Name, Surname, Size, Width, Length, Weigh

现在我们要执行几个操作,比如我们希望创建一对夫妇中约含尺寸和宽度数据DataFrames的。

Now we want to perform a couple of operations, for example we want to create a couple of DataFrames containing data about Size and Width.

val df1 = df.groupBy("surname").agg( sum("size") )
val df2 = df.groupBy("surname").agg( sum("width") )

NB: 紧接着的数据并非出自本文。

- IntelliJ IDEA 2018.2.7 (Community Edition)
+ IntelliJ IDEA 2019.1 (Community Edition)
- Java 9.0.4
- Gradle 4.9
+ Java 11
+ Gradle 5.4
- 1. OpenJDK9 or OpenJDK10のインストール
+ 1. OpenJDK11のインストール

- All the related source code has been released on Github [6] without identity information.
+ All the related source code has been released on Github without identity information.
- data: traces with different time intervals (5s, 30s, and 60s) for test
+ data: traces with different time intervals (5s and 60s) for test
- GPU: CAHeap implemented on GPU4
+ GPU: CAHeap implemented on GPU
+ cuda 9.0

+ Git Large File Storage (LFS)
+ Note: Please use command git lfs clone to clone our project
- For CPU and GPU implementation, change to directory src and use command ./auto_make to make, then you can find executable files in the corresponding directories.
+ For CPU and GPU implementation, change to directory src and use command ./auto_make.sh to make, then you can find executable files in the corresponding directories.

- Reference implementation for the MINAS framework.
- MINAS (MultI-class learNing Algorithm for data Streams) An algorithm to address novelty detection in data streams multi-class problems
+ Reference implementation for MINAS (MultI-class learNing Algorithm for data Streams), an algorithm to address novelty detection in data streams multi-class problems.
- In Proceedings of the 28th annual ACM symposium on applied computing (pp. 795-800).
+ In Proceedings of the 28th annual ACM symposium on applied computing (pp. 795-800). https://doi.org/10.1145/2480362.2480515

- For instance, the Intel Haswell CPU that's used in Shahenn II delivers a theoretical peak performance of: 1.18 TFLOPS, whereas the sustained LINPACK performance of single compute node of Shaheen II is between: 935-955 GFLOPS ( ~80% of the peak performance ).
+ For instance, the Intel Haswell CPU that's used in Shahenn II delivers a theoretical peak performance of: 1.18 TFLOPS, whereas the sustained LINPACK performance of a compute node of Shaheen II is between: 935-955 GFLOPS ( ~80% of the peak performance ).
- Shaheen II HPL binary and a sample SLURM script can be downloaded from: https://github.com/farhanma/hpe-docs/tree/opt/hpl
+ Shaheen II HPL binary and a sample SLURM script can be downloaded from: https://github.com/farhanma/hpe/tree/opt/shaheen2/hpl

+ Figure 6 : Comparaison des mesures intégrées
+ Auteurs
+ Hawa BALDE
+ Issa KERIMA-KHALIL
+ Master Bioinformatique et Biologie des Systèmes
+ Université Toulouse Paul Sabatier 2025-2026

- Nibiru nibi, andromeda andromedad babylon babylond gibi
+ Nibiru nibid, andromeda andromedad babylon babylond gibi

你可以看到,其他列,如长度没有任何地方使用。星火是足够聪明的洗牌阶段前下降了冗余列或者是他们周围进行?威尔运行:

as you can notice, other columns, like Length are not used anywhere. Is Spark smart enough to drop the redundant columns before the shuffling phase or are they carried around? Wil running:

val dfBasic = df.select("surname", "size", "width")

不知何故分组之前影响性能?

before grouping somehow affect the performance?

推荐答案

是的,它是足够聪明的。在数据帧是不一样的操作 GROUPBY GROUPBY >在一个普通的RDD进行。在一个场景中你所描述也没有必要在所有移动原始数据。让我们创建一个小例子来说明:

Yes, it is "smart enough". groupBy performed on a DataFrame is not the same operation as groupBy performed on a plain RDD. In a scenario you've described there is no need to move raw data at all. Let's create a small example to illustrate that:

val df = sc.parallelize(Seq(
   ("a", "foo", 1), ("a", "foo", 3), ("b", "bar", 5), ("b", "bar", 1)
)).toDF("x", "y", "z")

df.groupBy("x").agg(sum($"z")).explain

//  == Physical Plan ==
//  TungstenAggregate(key=[x#3], functions=[(sum(cast(z#5 as bigint)),mode=Final,isDistinct=false)], output=[x#3,sum(z)#11L])
//   TungstenExchange hashpartitioning(x#3)
//    TungstenAggregate(key=[x#3], functions=[(sum(cast(z#5 as bigint)),mode=Partial,isDistinct=false)], output=[x#3,currentSum#20L])
//     TungstenProject [_1#0 AS x#3,_3#2 AS z#5]
//      Scan PhysicalRDD[_1#0,_2#1,_3#2]

你可以第一个阶段是一个投影,其中仅需要列preserved。接下来的数据汇总在本地并最终转移和全球汇总。如果你使用星火&LT你会得到一点点不同的答案输出;。= 1.4,但总体结构应该是完全一样的。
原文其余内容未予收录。